America caught the presidential democracy disease
Now the fate of American democracy depends on proving me wrong
On election night in 2012, Republican nominee Mitt Romney conceded defeat around 1 a.m. After calling then-President Barack Obama to offer his congratulations on re-election, Romney gave a speech to his supporters. "I pray that the president will be successful," he said.
That's probably the last time a Republican will ever concede defeat in a presidential race — and the fate of the our democracy may depend on proving my expectation false.

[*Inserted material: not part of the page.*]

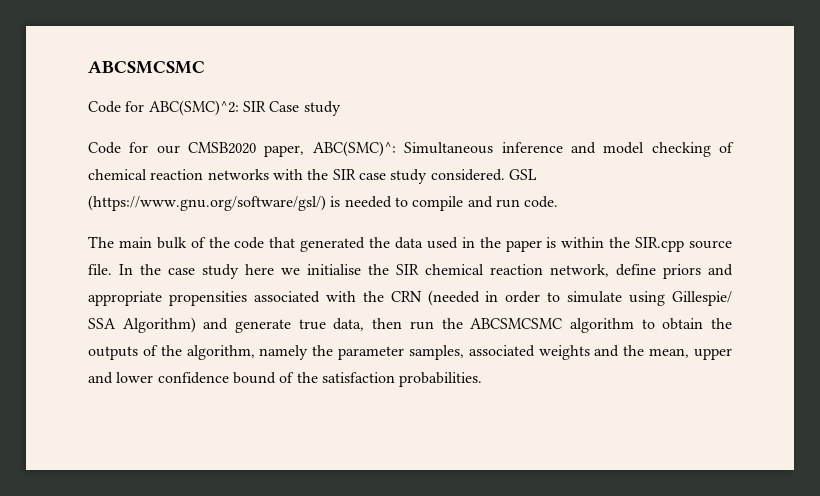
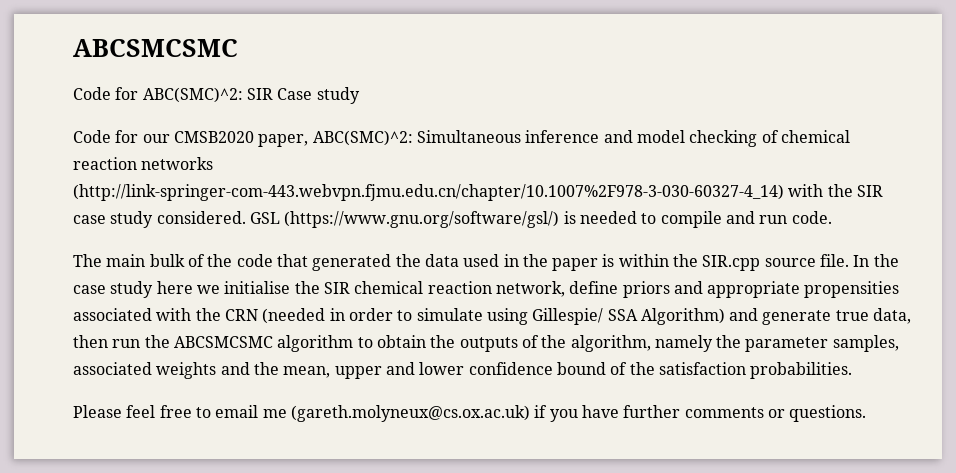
[312,141,396,157] ABC(SMC)^: -> [312,130,413,146] ABC(SMC)^2:
(269, 174) none -> [73,184,784,201] (http://link-springer-com-443.webvpn.fjmu.edu.cn/chapter/10.1007%2F978-3-030-60327-4_14)
(483, 379) none -> [73,405,867,422] // Please feel free to email me (gareth.molyneux@cs.ox.ac.uk) if you have further comments or questions.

Former President Donald Trump said there was rampant fraud in an election he won in 2016, and he tried for months to overturn his defeat in 2020, pushing the "big lie" that President Biden stole the election. That has cemented a new norm among the Republican base that their electoral defeats are never legitimate. A recent NBC News poll found that while 84 percent of Republicans thought their vote would be fairly counted in October 2020, a year later just 41 percent expect the same in future elections. As David Corn writes at Mother Jones, conservatives including former Trump adviser Steve Bannon are pre-emptively casting doubt on this week's elections in Virginia, and a Marist poll published Monday found just 33 percent of Republicans will trust the results of the 2024 elections if their candidate loses. Unless this trajectory changes, our political competition will erupt into open violence.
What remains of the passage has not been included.